_What you should do:_ Your task is to output, without alteration, each line from the one containing "discount: 5% = 100.17 -> 5% = 96.69" through the final line of the records below.

_Task data:_
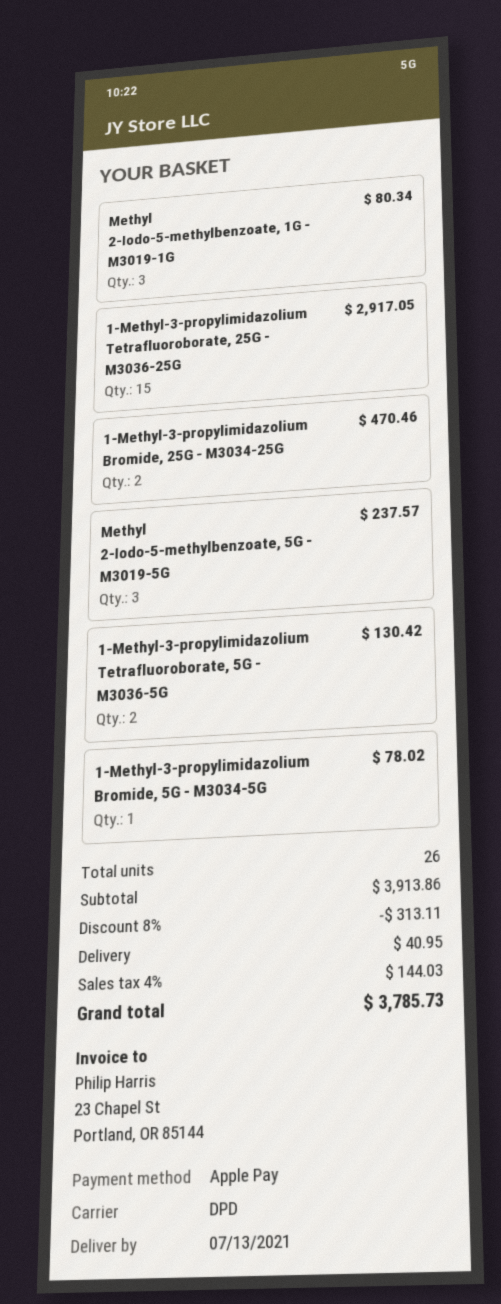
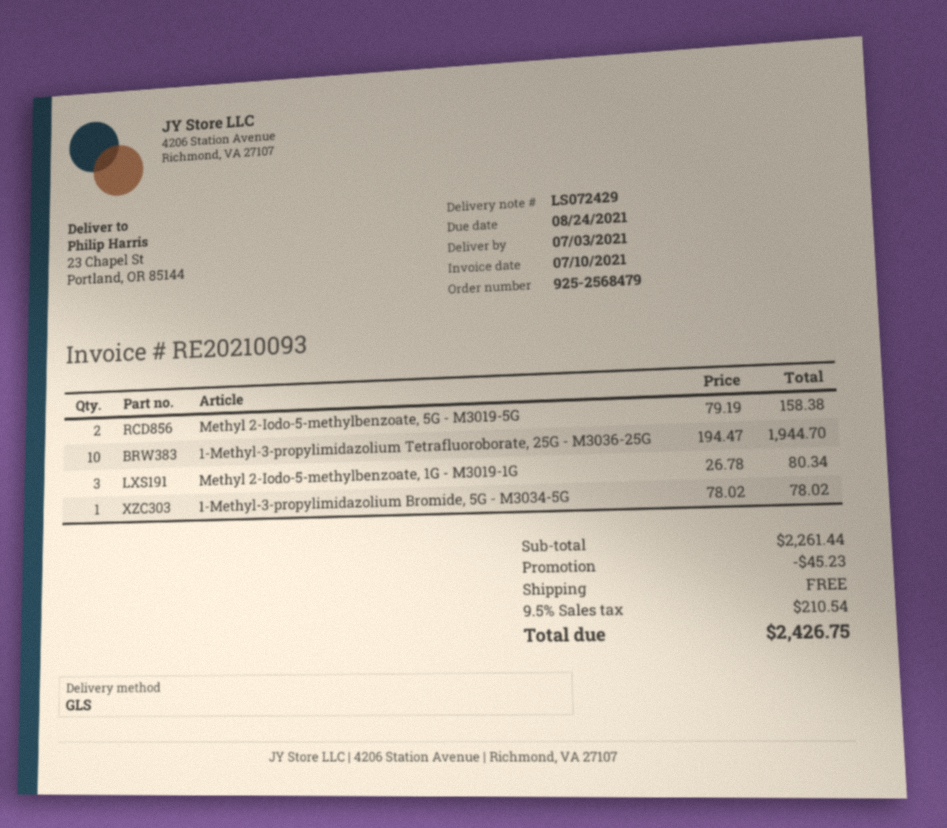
delivery date: 2021-07-13 -> 2021-07-03
shipping method: DPD -> GLS
1-Methyl-3-propylimidazolium Tetrafluoroborate, 25G - M3036-25G: 15 for 2917.05 -> 10 for 1944.70
1-Methyl-3-propylimidazolium Bromide, 25G - M3034-25G: 2 for 470.46 -> none
Methyl 2-Iodo-5-methylbenzoate, 5G - M3019-5G: 3 for 237.57 -> 2 for 158.38
1-Methyl-3-propylimidazolium Tetrafluoroborate, 5G - M3036-5G: 2 for 130.42 -> none
subtotal: 3913.86 -> 2261.44
discount: 313.11 -> 45.23
shipping: 40.95 -> 0.00
tax: 4% = 144.03 -> 9.5% = 210.54
total: 3785.73 -> 2426.75

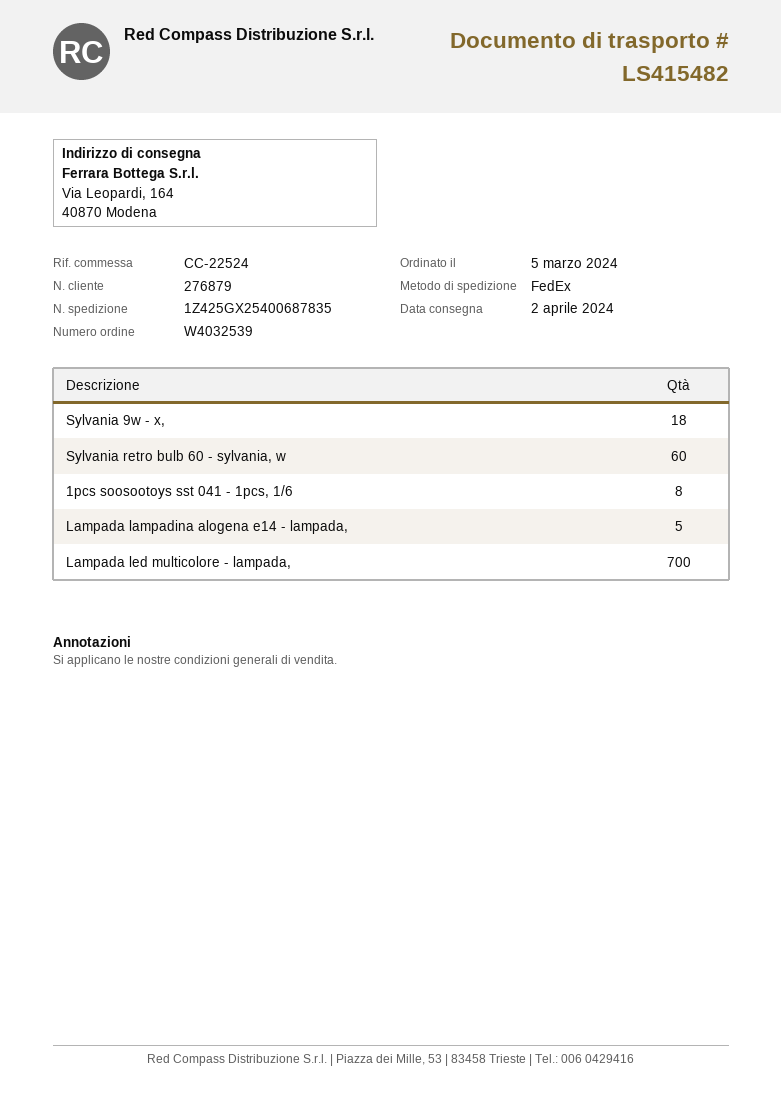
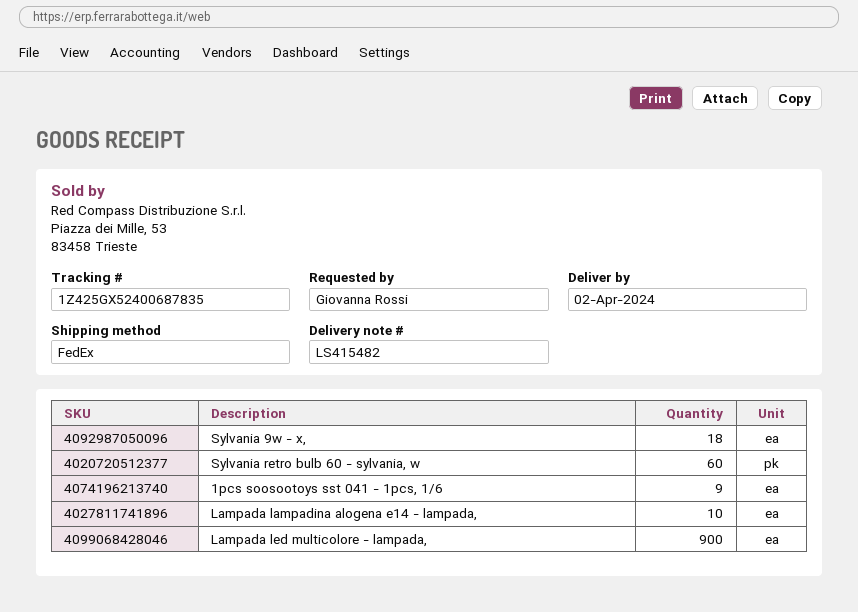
tracking number: 1Z425GX25400687835 -> 1Z425GX52400687835
1pcs soosootoys sst 041 - 1pcs, 1/6: 8 -> 9
Lampada lampadina alogena e14 - lampada,: 5 -> 10
Lampada led multicolore - lampada,: 700 -> 900

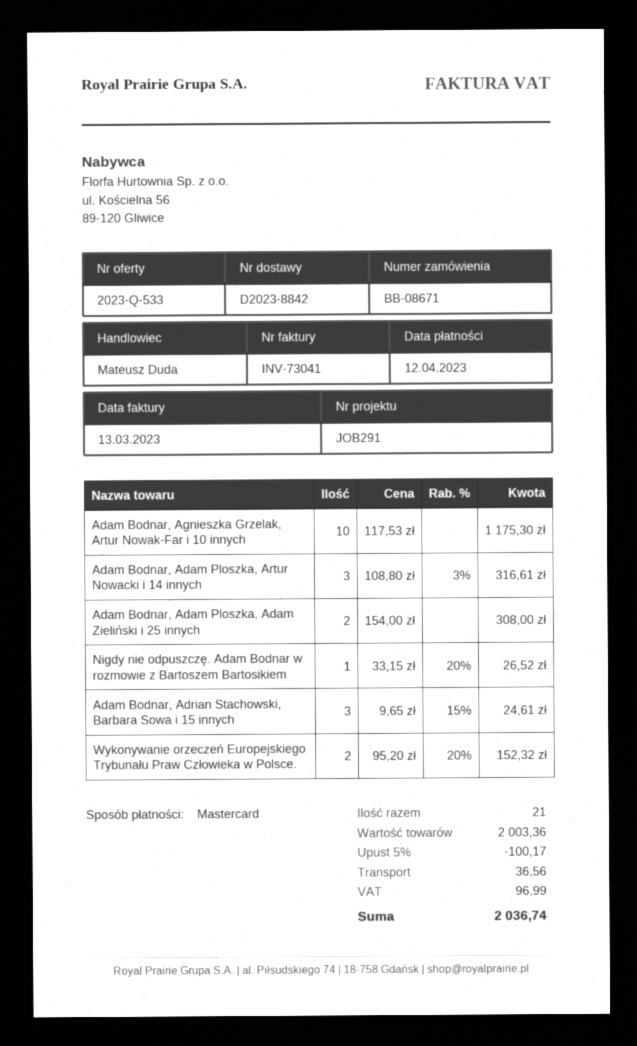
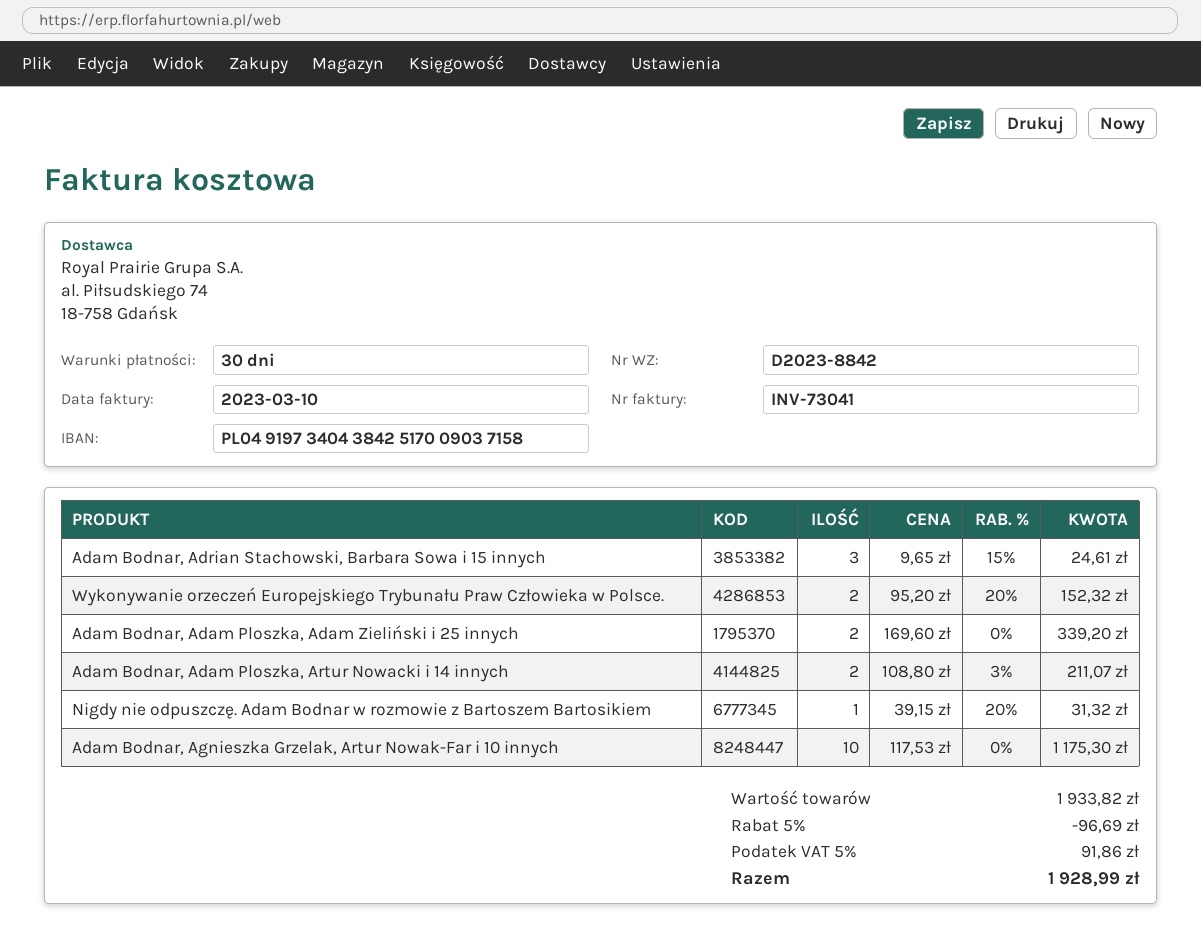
invoice date: 2023-03-13 -> 2023-03-10
Adam Bodnar, Adam Ploszka, Artur Nowacki i 14 innych: 3 x 108.80 - 3% = 316.61 -> 2 x 108.80 - 3% = 211.07
Adam Bodnar, Adam Ploszka, Adam Zieliński i 25 innych: 2 x 154.00 = 308.00 -> 2 x 169.60 = 339.20
Nigdy nie odpuszczę. Adam Bodnar w rozmowie z Bartoszem Bartosikiem: 1 x 33.15 - 20% = 26.52 -> 1 x 39.15 - 20% = 31.32
subtotal: 2003.36 -> 1933.82
discount: 5% = 100.17 -> 5% = 96.69
shipping: 36.56 -> none
tax: 96.99 -> 91.86
total: 2036.74 -> 1928.99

_Written answer:_
discount: 5% = 100.17 -> 5% = 96.69
shipping: 36.56 -> none
tax: 96.99 -> 91.86
total: 2036.74 -> 1928.99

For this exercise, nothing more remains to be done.